■ WHAT IS BEING ASKED: The pictures stay out; everything else in the entries below must be returned exactly.

■ AVAILABLE DATA:
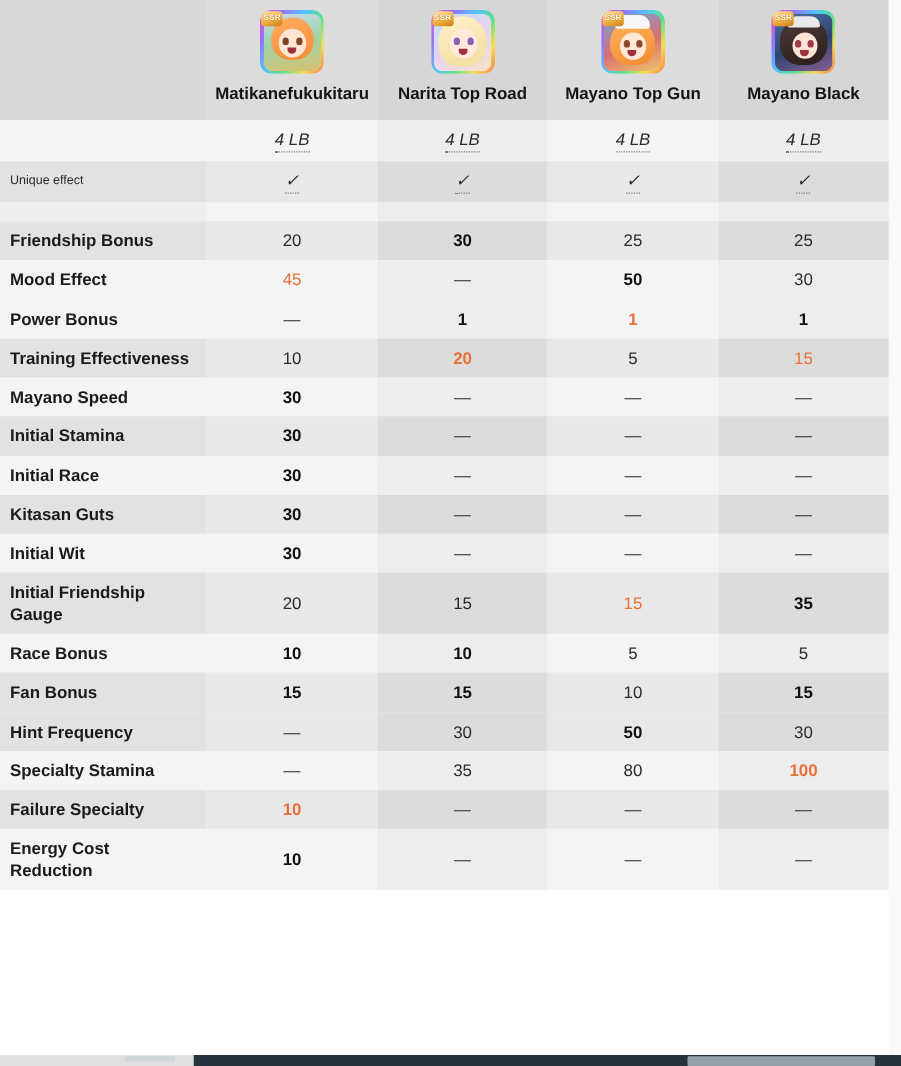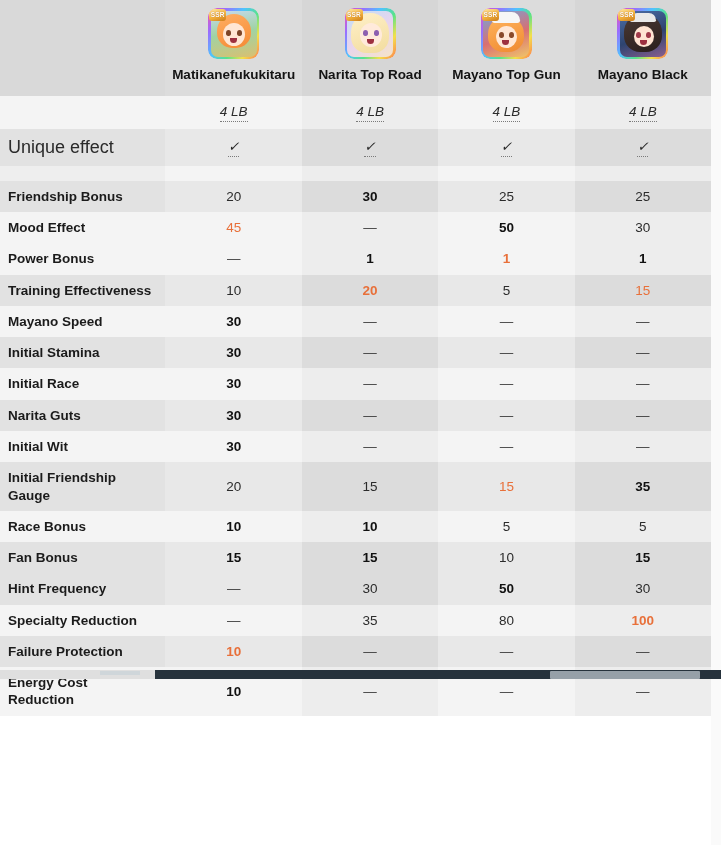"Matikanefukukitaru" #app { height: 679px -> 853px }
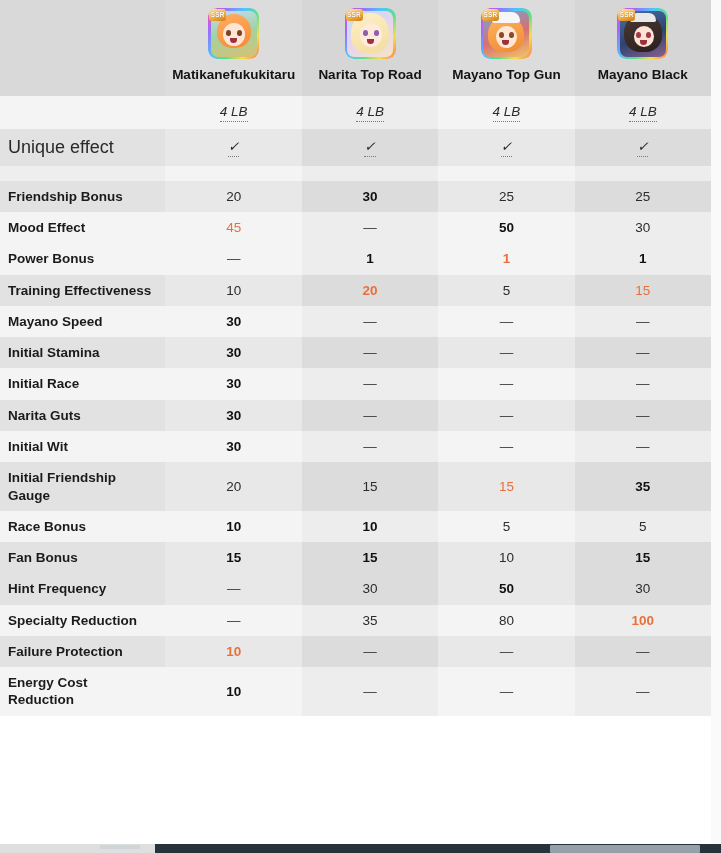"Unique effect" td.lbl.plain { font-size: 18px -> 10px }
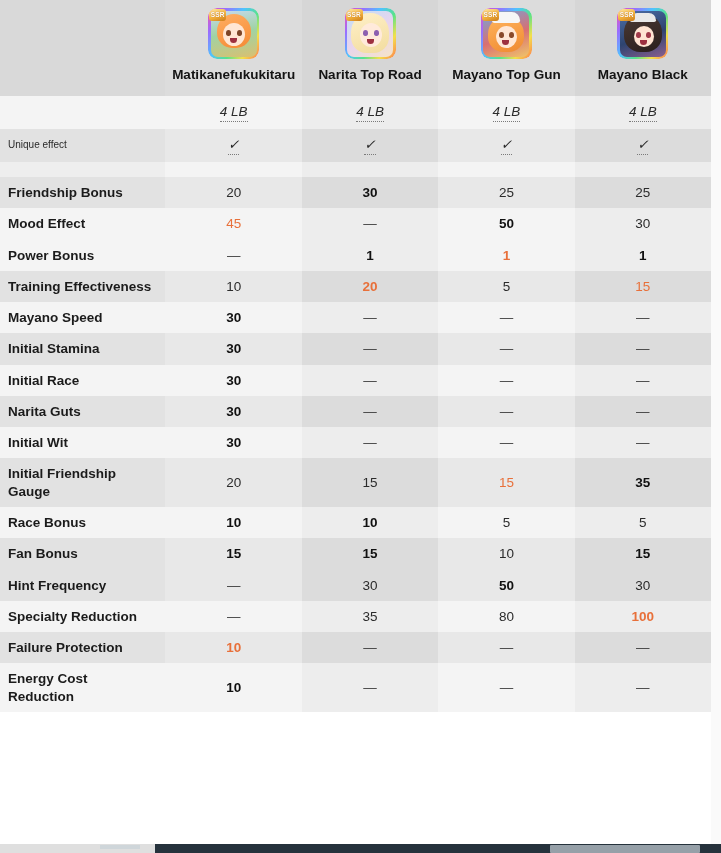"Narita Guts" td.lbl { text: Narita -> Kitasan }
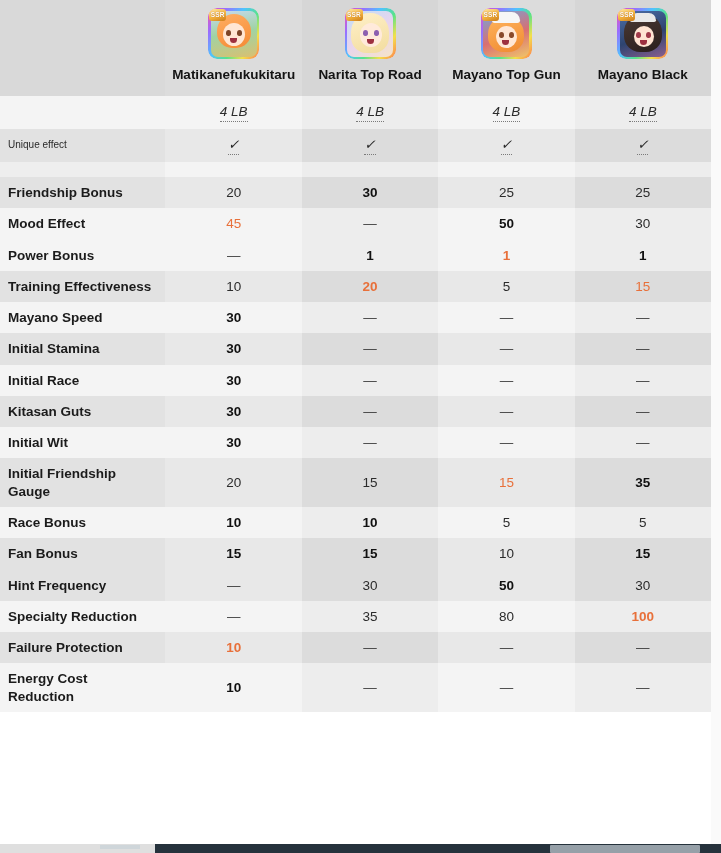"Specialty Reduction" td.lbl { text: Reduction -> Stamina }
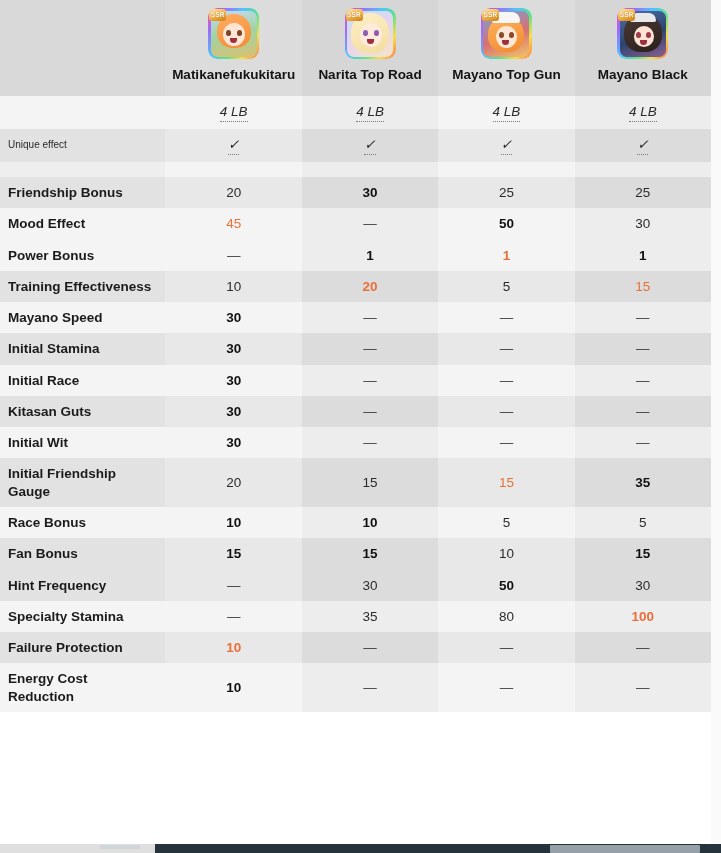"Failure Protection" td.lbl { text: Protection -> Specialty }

■ REPLY TO THE TASK:
"Matikanefukukitaru" #app { height: 679px -> 853px }
"Unique effect" td.lbl.plain { font-size: 18px -> 10px }
"Narita Guts" td.lbl { text: Narita -> Kitasan }
"Specialty Reduction" td.lbl { text: Reduction -> Stamina }
"Failure Protection" td.lbl { text: Protection -> Specialty }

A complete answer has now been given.